We simulate ice sheets as being in contact with an atmosphere of constant temperature, T_S (Dirichlet boundary condition), and which are subject to the constant basal heat flux (Neumann boundary condition) in fig. S1. Given a density profile (output of Eq. 1 or 2), Eq. 3 is solved using an implicit finite-difference discretization in time and a centered spatial discretization. Equations 3 to 5 are iterated until both the temperature profile and the melt fraction profile stabilize, upon which these profiles are passed back to the densification calculation of Eq. 1 or 2, and the process repeats itself for the next time step. Given that the triple point of H₂O is around 650 Pa, assuming a low-density surface firn of 350 kg m⁻³, less than 1 m of firn is needed to exceed the triple-point pressure. Thus, the basal pressure of all appreciably thick ice sheets will be greater than that of the triple point.

In its current state, our one-dimensional model simulates the accretion, densification, and thermal evolution of martian ice sheets, including the ability to predict the presence and quantity of basal melt. Two simplifications are introduced regarding any basal melt that is produced. First, as this is a one-dimensional model, there is no lateral transport of melt into or out of the domain, meaning that any basal melt produced accumulates as a layer of water beneath the remaining ice sheet (Fig. 2). In reality, hydraulic gradients would likely lead to the flow of meltwater through basal hydrological systems (51), akin to their terrestrial counterparts (52). Here, we have focused on the regional production of basal melt to assess its relationship with hydrous mineral distribution. Second, while there is no convection term in our conservation of energy equation (Eq. 3), it is likely to be the dominant form of heat transport in any basal melt. Given the low viscosity and thermal diffusivity of water, a basal melt layer heated from below will eventually become gravitationally unstable and undergo convection, mixing the liquid layer.

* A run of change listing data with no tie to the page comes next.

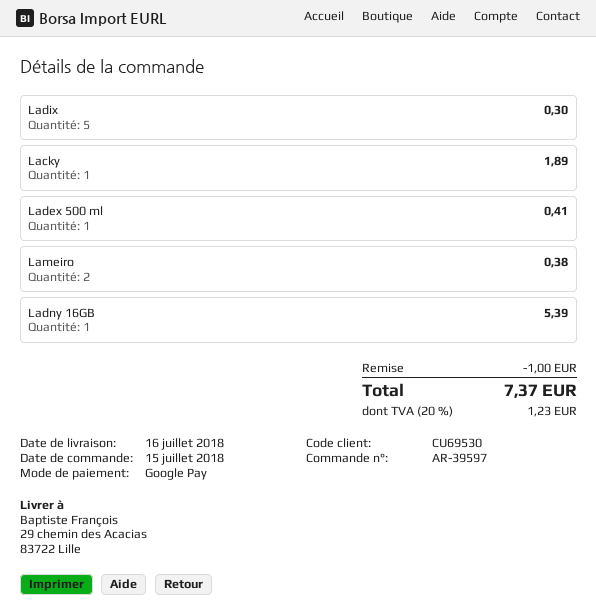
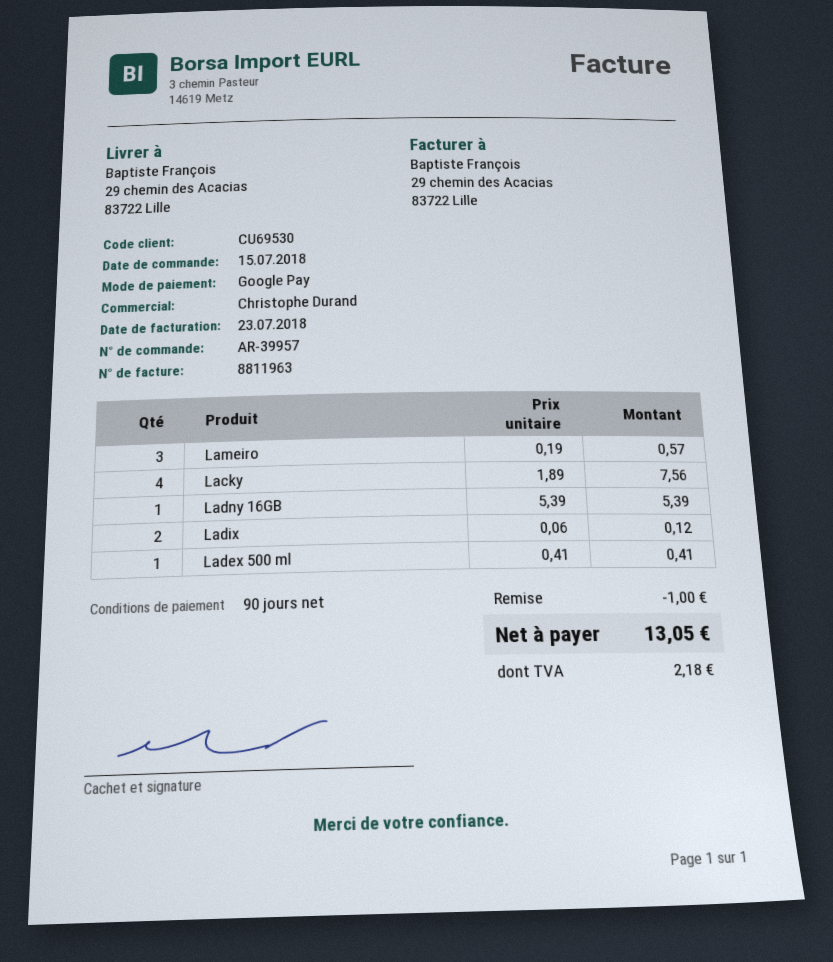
order number: AR-39597 -> AR-39957
Ladix: 5 for 0.30 -> 2 for 0.12
Lacky: 1 for 1.89 -> 4 for 7.56
Lameiro: 2 for 0.38 -> 3 for 0.57
tax: 1.23 -> 2.18
total: 7.37 -> 13.05

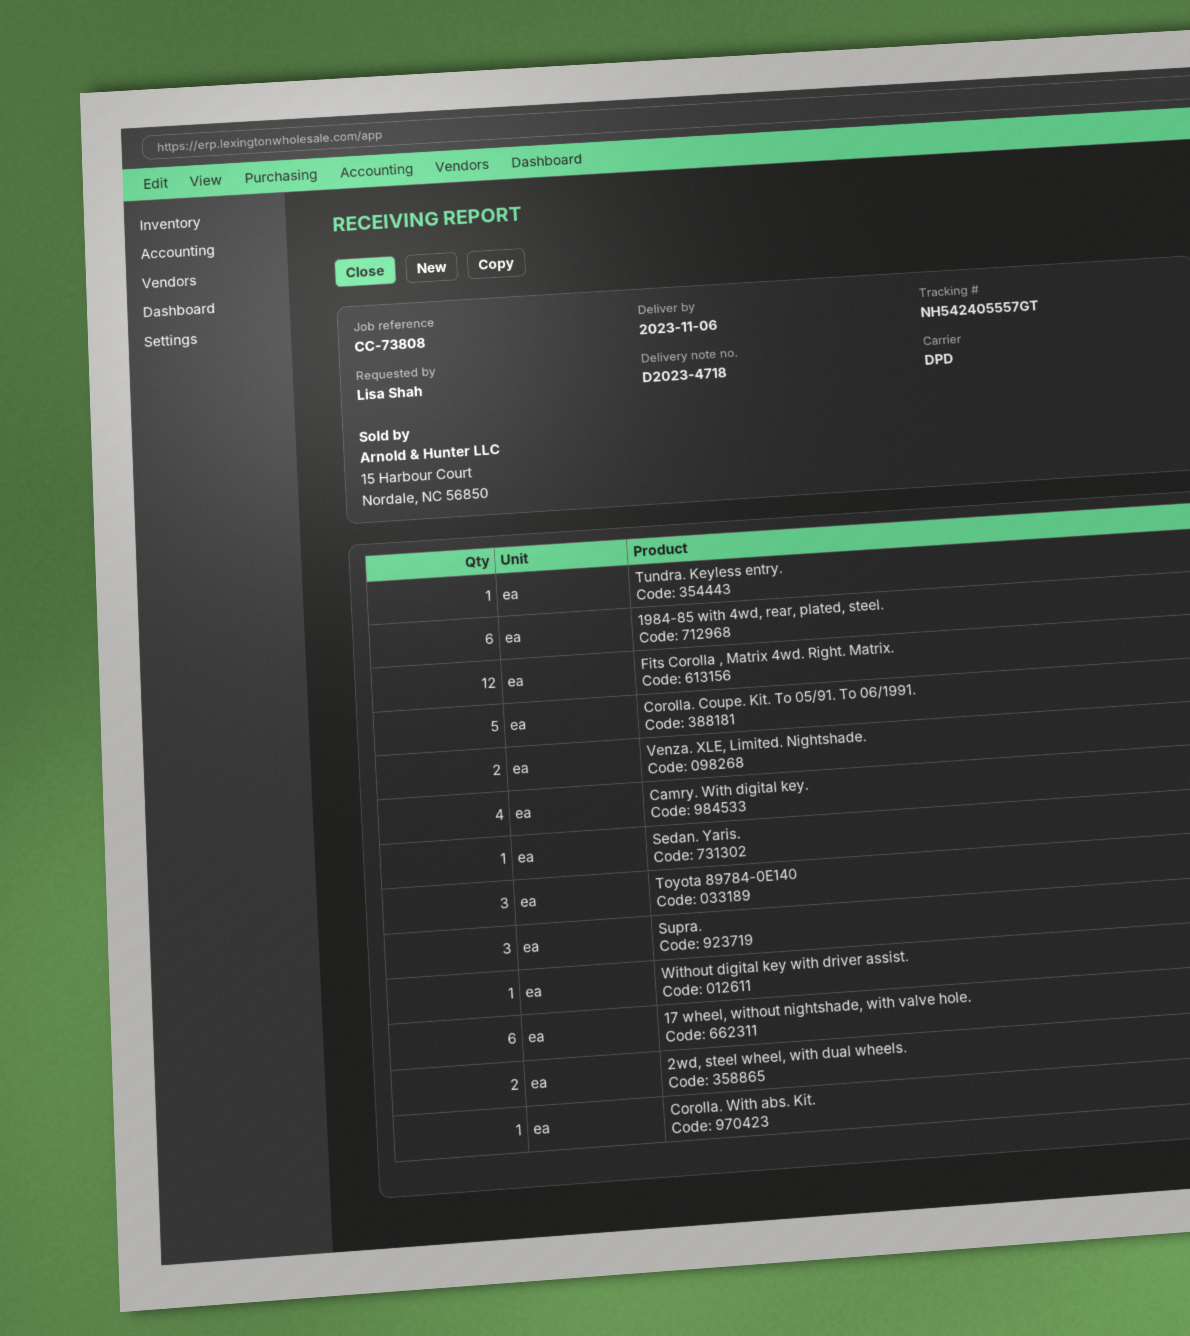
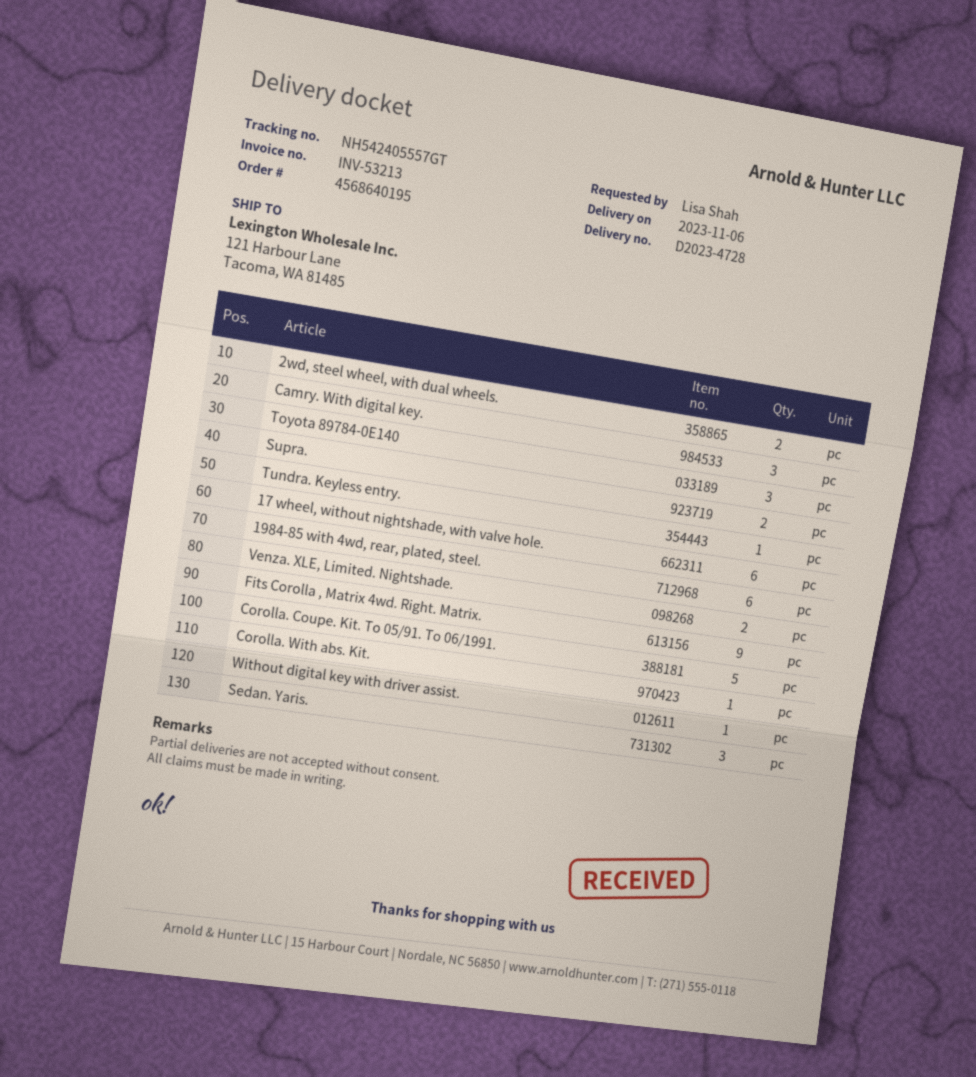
delivery note number: D2023-4718 -> D2023-4728
Fits Corolla , Matrix 4wd. Right. Matrix.: 12 -> 9
Camry. With digital key.: 4 -> 3
Sedan. Yaris.: 1 -> 3
Supra.: 3 -> 2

Given that the convective time scale for the basal melt is always much less than the temporal discretization implemented in the finite-difference model (100 years), we assume that any geothermal heat conducted into the basal melt is evenly distributed throughout the liquid phase.

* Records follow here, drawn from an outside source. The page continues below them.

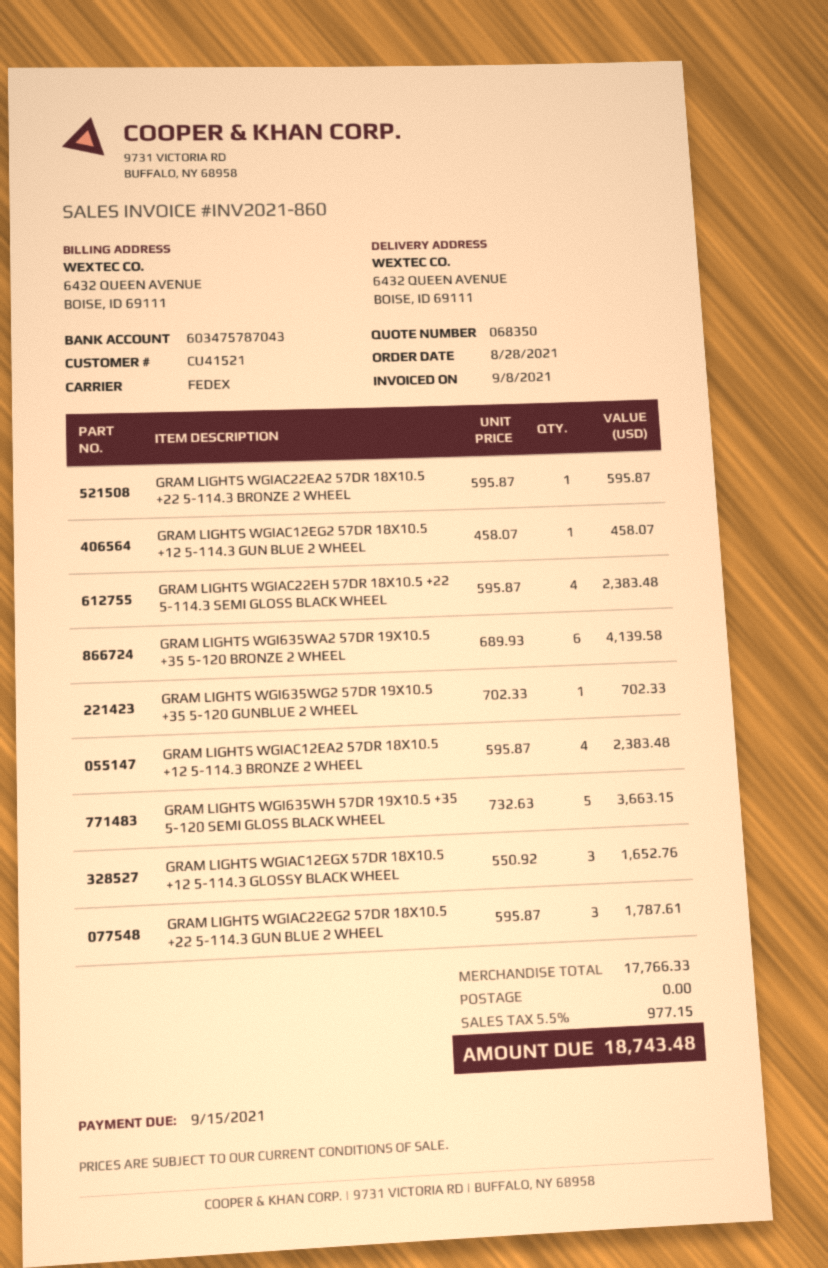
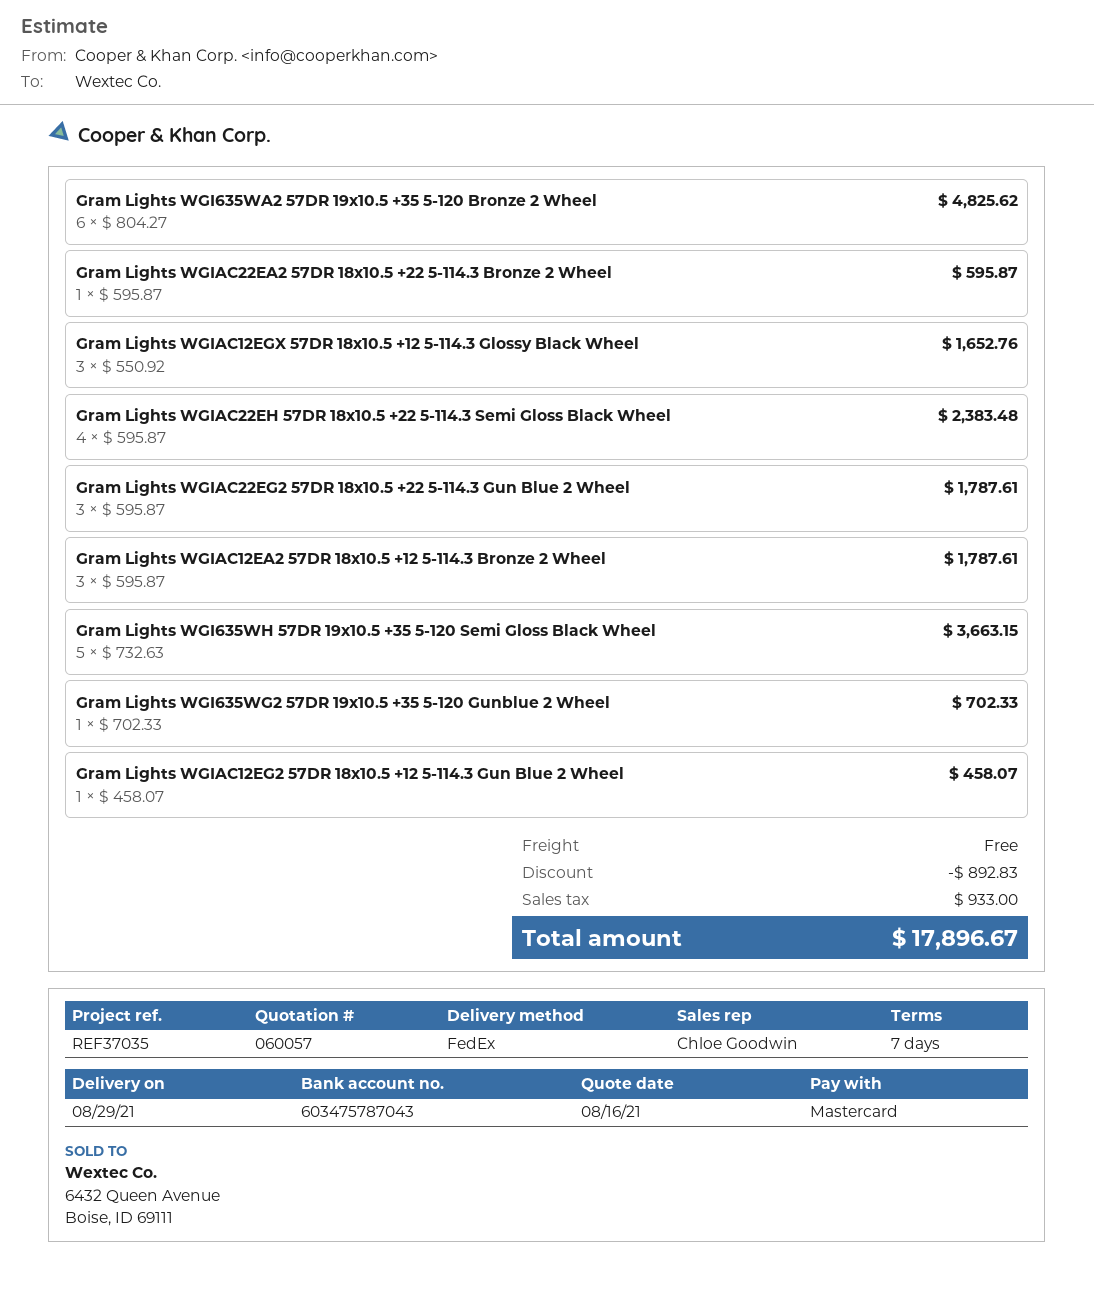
quote number: 068350 -> 060057
GRAM LIGHTS WGI635WA2 57DR 19X10.5 +35 5-120 BRONZE 2 WHEEL: 6 x 689.93 = 4139.58 -> 6 x 804.27 = 4825.62
GRAM LIGHTS WGIAC12EA2 57DR 18X10.5 +12 5-114.3 BRONZE 2 WHEEL: 4 x 595.87 = 2383.48 -> 3 x 595.87 = 1787.61
discount: none -> 892.83
tax: 977.15 -> 933.00
total: 18743.48 -> 17896.67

The primary input parameter being investigated in this application of the forward model is the critical thickness, H_tot, of the martian ice sheet. This quantity determines the relationship between the regional production of basal melt and the extent of glaciation, providing a method to assess the spatial distribution of hydrous minerals and meltwater production under disparate ice sheet conditions. The model’s sensitivity to variations in a number of parameters was explored (accumulation rate, surface temperature, and void space composition), but all negligibly affected the results when compared to ice sheet critical thickness. A description of all variables, their units, and the values used during simulations can be found in table S1.

Noachian geothermal heat flux

In addition to the ice thickness, whether basal melting occurred during the Noachian depends heavily on the surface heat flow. We do not have in situ estimates of laterally varying surface heat flow of contemporary Mars; thus, any estimate of the Noachian surface heat flow will be riddled with considerable caveats and uncertainties. Our goal is thus not to attempt to estimate the Noachian surface heat flow but to assess whether the currently constrained geophysical and geochemical properties of Mars, when extrapolated to the Noachian, could have allowed basal melting.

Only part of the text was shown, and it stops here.